Together, these states account for 172 electoral votes, just 98 short of hitting their goal. But most of the remaining states in the union are either deep-red, and thus unlikely to favor a solution that stands to benefit Democrats, or swing states, and thus unlikely to favor a solution that would divert the campaign spotlight from their neck of the woods every four years.
This is where the 2018 elections come in.

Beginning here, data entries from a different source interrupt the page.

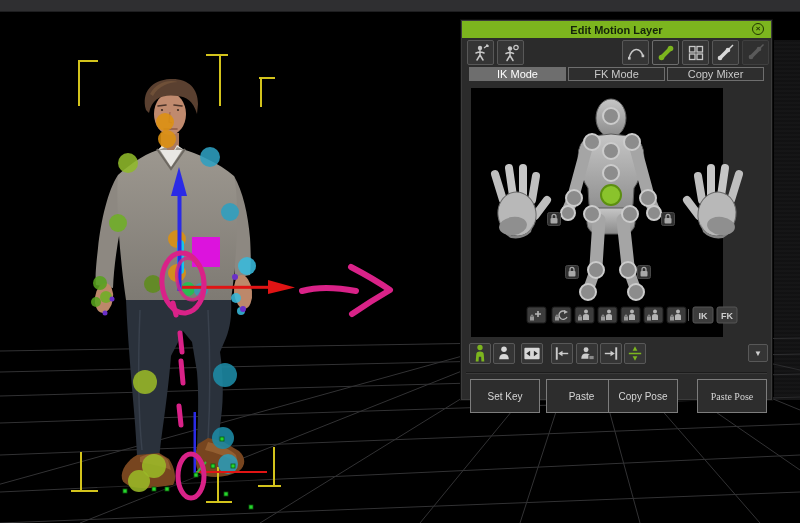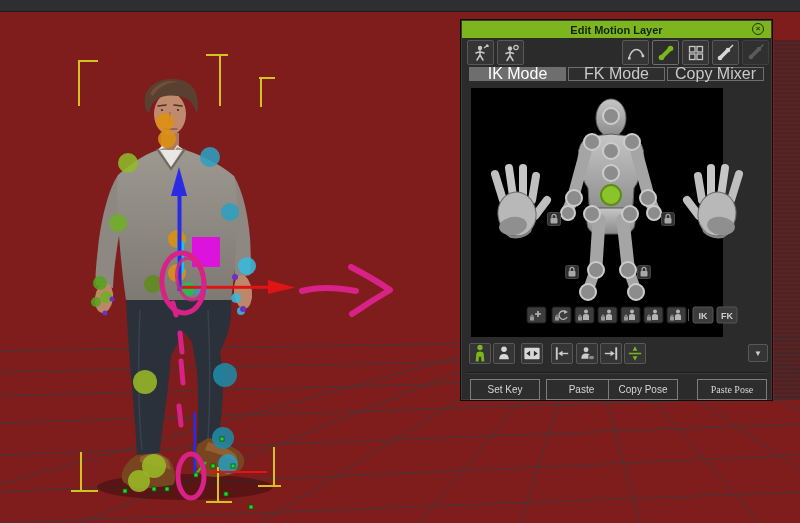--- a/index.html
+++ b/index.html
@@ -3,7 +3,7 @@
 <meta charset="utf-8">
 <style>
   html,body{margin:0;padding:0;background:#1a1a1a;}
-  #stage{position:relative;width:800px;height:523px;overflow:hidden;background:#7f1d1d;
+  #stage{position:relative;width:800px;height:523px;overflow:hidden;background:#000000;
          font-family:"Liberation Sans",sans-serif;-webkit-font-smoothing:antialiased;}
   #topband{position:absolute;left:0;top:0;width:800px;height:11px;background:#2f2f31;border-bottom:1px solid #1e1e20;}
   #vp-svg{position:absolute;left:0;top:0;}

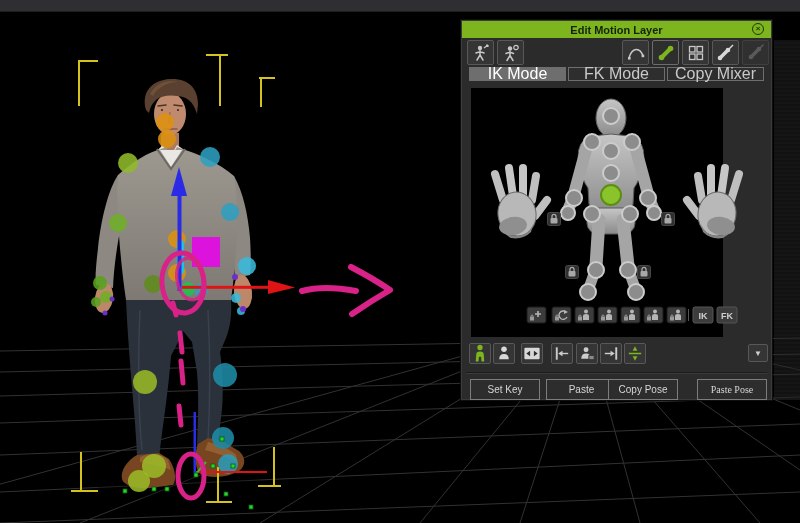--- a/index.html
+++ b/index.html
@@ -22,7 +22,7 @@
   .tbtn.pressed{background:#2e2e2e;border-color:#6d6d6d;}
   .tbtn.disabled{border-color:#3f3f3f;background:#303030;}
   #tabs{position:absolute;left:8px;top:47px;right:8px;height:14px;display:flex;gap:2px;}
-  .tab{flex:1;display:flex;align-items:center;justify-content:center;font-size:16px;color:#c9c9c9;
+  .tab{flex:1;display:flex;align-items:center;justify-content:center;font-size:11px;color:#c9c9c9;
        background:#2e2e2e;border:1px solid #6e6e6e;box-sizing:border-box;cursor:pointer;}
   .tab.active{background:#6e6e6e;color:#ffffff;border-color:#6e6e6e;}
   #diagram{position:absolute;left:10px;top:68px;width:252px;height:249px;background:#000;}

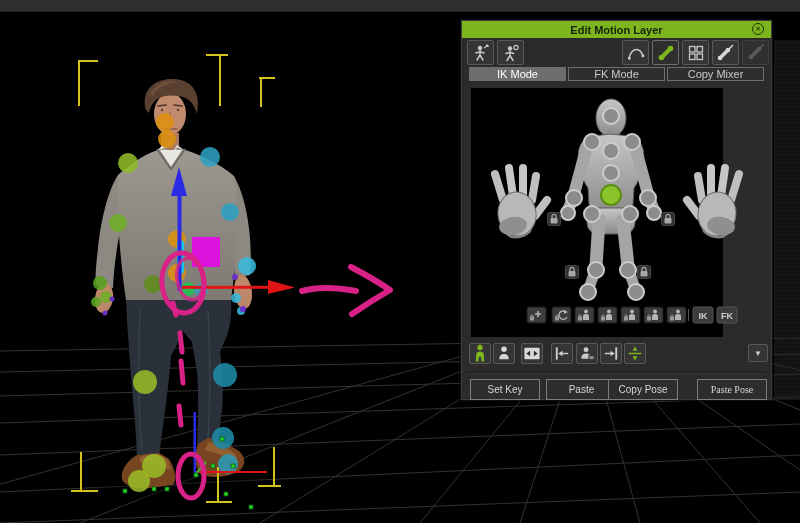--- a/index.html
+++ b/index.html
@@ -29,7 +29,7 @@
   .fbtn{position:absolute;width:22px;height:21px;background:#353535;border:1px solid #585858;border-radius:2px;
         display:flex;align-items:center;justify-content:center;box-sizing:border-box;}
   #footer-sep{position:absolute;left:5px;right:5px;top:352px;height:1px;background:#1c1c1c;border-bottom:1px solid #3a3a3a;}
-  .abtn{position:absolute;top:359px;height:21px;background:#2d2d2d;border:1px solid #7d7d7d;
+  .abtn{position:absolute;top:359px;height:34px;background:#2d2d2d;border:1px solid #7d7d7d;
         display:flex;align-items:center;justify-content:center;font-size:10px;color:#d6d6d6;box-sizing:border-box;cursor:pointer;}
   #more-btn{position:absolute;left:287px;top:324px;width:20px;height:18px;background:#353535;border:1px solid #585858;
             border-radius:2px;color:#cfcfcf;font-size:8px;display:flex;align-items:center;justify-content:center;box-sizing:border-box;}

If Democrats can make progress in winning back some of the governorships and state legislatures they’ve forfeited over the years, they’ll be in much better shape to push through the popular-vote legislation in a few more states, making what once seemed like a pipe dream tantalizingly close to reality. (One caveat: Even if cooperating states do hit their target, it’s unclear whether the federal government would need to give them its blessing.)
Opponents of the provision argue that nullifying the Electoral College wouldn’t solve the problem of candidates focusing too much on one area of the country.
“If you switch to national popular vote and I’m a candidate for president and I’m a Democrat, I’m going to plant my team in California, the upper Midwest, New York City and Philadelphia,” Connecticut State Senator Michael McLachlan said, in a representative argument.
But it’s unlikely that the new arrangement would be more unfair than the one we have now. As Vox’s Andrew Prokop argued in 2016, “a national popular vote system wouldn’t devalue the votes of people who live in rural states and small towns. It would accurately value them by treating them equal to people who live in cities, rather than giving them an extra weighting.”
In terms of pure fairness, this is certainly a change worth fighting for. It’s going to be a heavy lift, but after 230 years, we may just be witnessing the last gasps of a dying, unfair tradition.